Il s’est même dédoublé pour la première œuvre, le Concerto pour piano n°20 de Mozart, en dirigeant et en soliste. Chaque fois que la partition le permettait, il levait la main gauche pour diriger. (Le piano était un Bechstein historique d’une riche couleur châtain, qu’il avait trouvé en Belgique et qui était loué à sa demande.)

Le long passage orchestral du début est mi-menaçant (comme à l’entrée du Commandeur dans Don Giovanni) mi-cajoleur, créant une ambiance inquiétante que rompt enfin le piano, serein, mélodieux. Cette alternance marque tout le mouvement, suivi de la Romance, avec son thème en éternel recommencement. Le Rondo final laisse dans le doute quant au sens ultime, positif ou négatif.

Maxim Emelyanychev

Après l’entracte le jeune chef, dégagé de son piano, a injecté sa propre énergie dans la Symphonie Eroica de Beethoven.

L’œuvre est archi-familière, mais chaque audition en direct est révélatrice : la présence de l’orchestre éclaire la structure instrumentale – confirmant qu’un concert est autant un spectacle.

Maxim Emelyanychev, dégagé de son piano, s’est animé, déployant son corps, des cheveux aux doigts de pied, pour transmettre son interprétation. Si l’orchestré s’était arrêté, pouvait-on se demander, la musique aurait-elle continué à remplir l’auditorium à travers le chef ?

 

2e mouvement : Scènes Partagées

Eleanora Spina & Michele BenignettiScènes partagées est une initiative de l’Adama, qui chaque année met les professeurs de Conservatoire en situation de musiciens chambristes professionnels sous la direction d’un musicien à renom international. Partagées ? Le récital annuel qui résulte de leur travail ensemble est donné à Laon et à Soissons.
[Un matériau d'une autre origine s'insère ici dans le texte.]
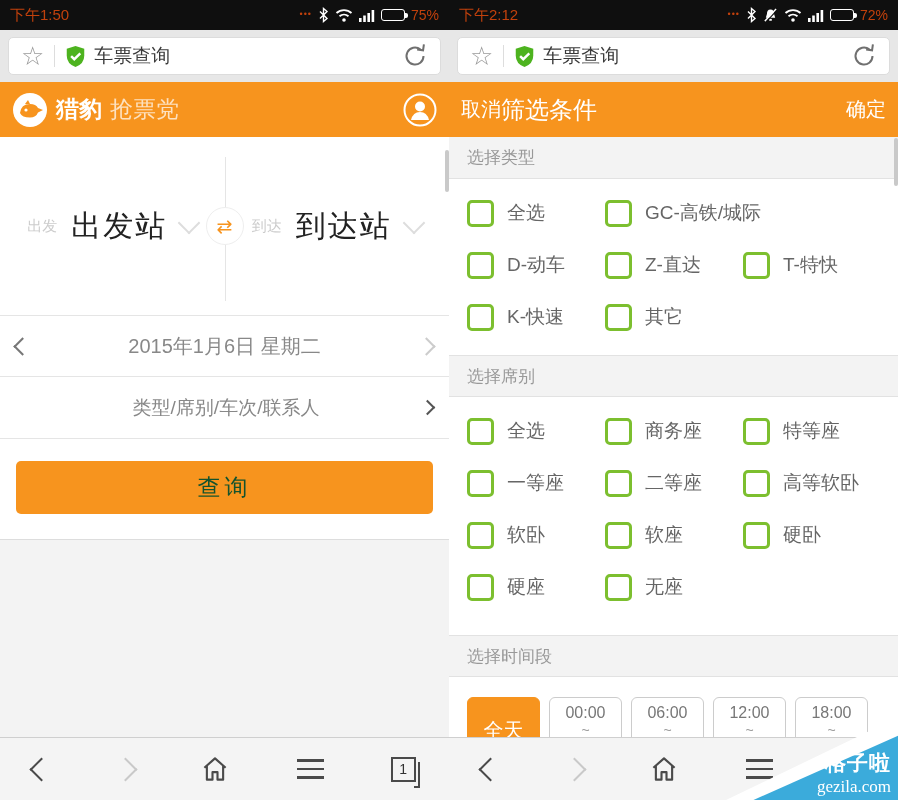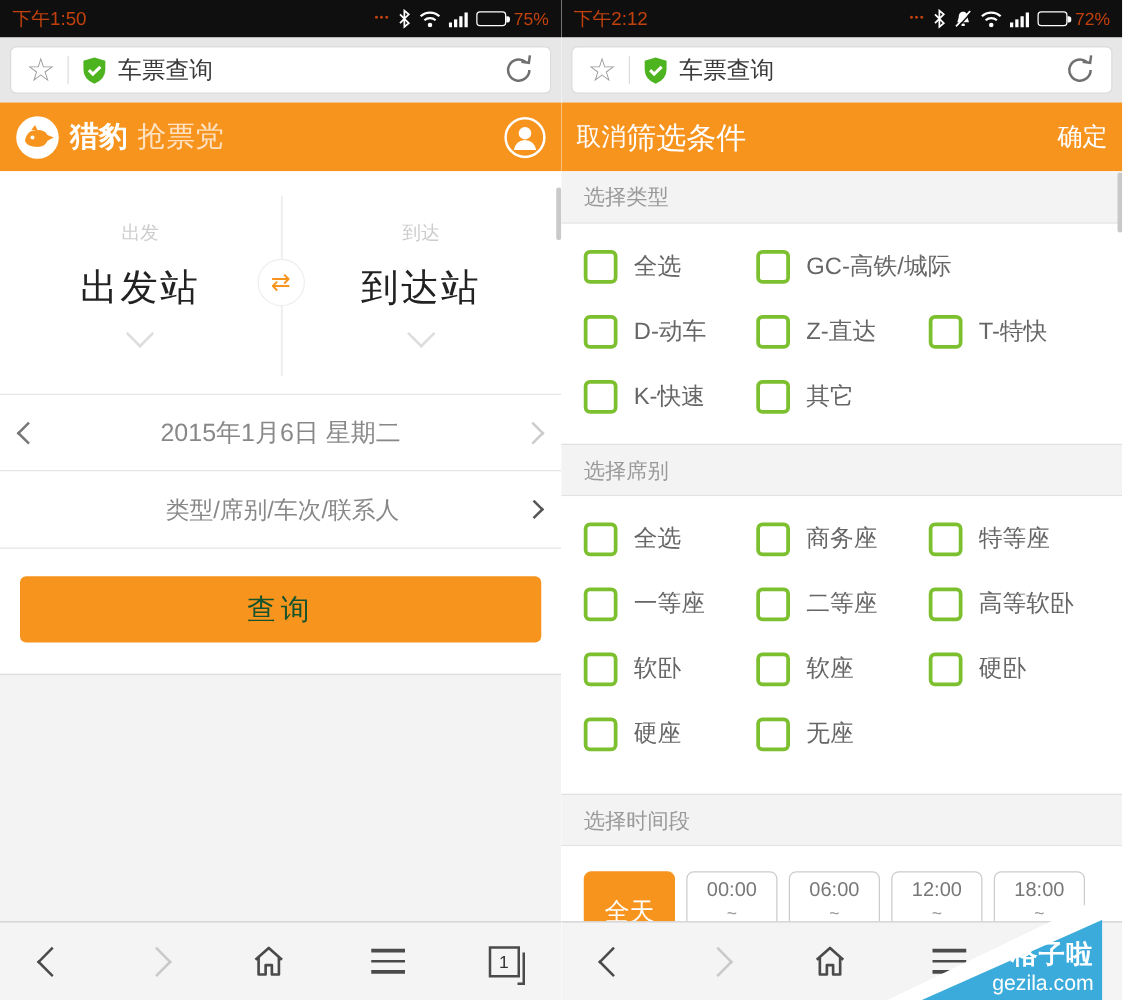"出发" .st-col { flex-direction: column -> row }
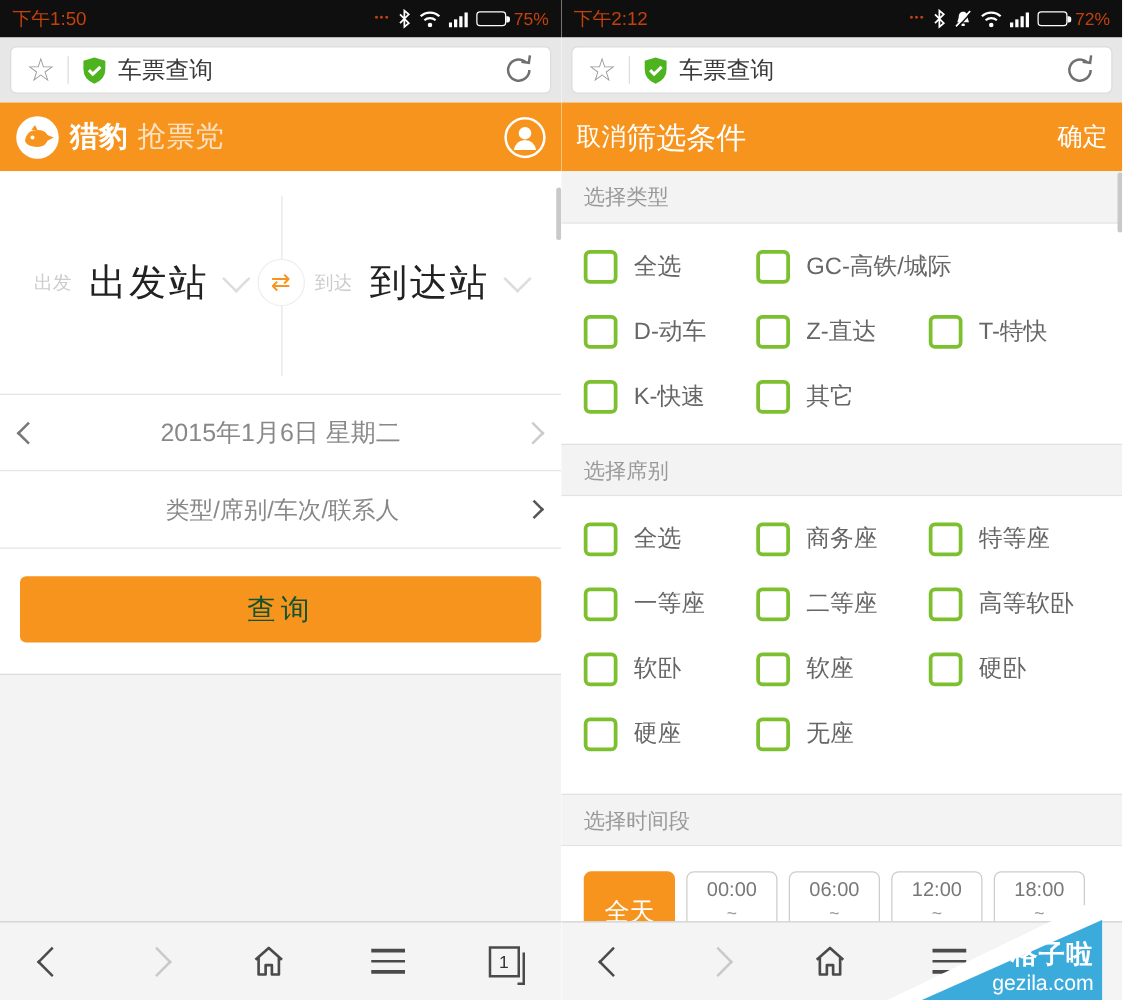"格子啦" #watermark { font-family: none -> Liberation Serif, serif; right: 16px -> 0 }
Cette année le violoniste Pierre Fouchenneret a mené l’atelier et joué lui-même.

Une sonate, un sextuor et un quintette de Brahms : ce qui enrichit ce programme en trois parties a été de faire jouer par les pianistes Eleonora Spina et Michele Benignetti une version antérieure du Quintette en fa mineur op.34, qui allait couronner une soirée dédiée à la musique Romantique. Entre les deux, le Sextuor à cordes op.18 faisait une respiration, sans piano.

Les pianistes ont fait preuve d’une une coordination miraculeuse, lui sur un piano Bechstein loué pour l’occasion, elle sur le Steinway qui appartient désormais à la Cité. La Sonate donne une version en noir et blanc, d’une grande clarté structurelle, d’une œuvre que l’instrumentation plus complexe du Quintette fait briller de couleurs.

Comme Ari van Beek, Pierre Foucherenneret a appelé tous les stagiaires sur le plateau à la fin pour recevoir les applaudissements, signe de la nature collective de son stage.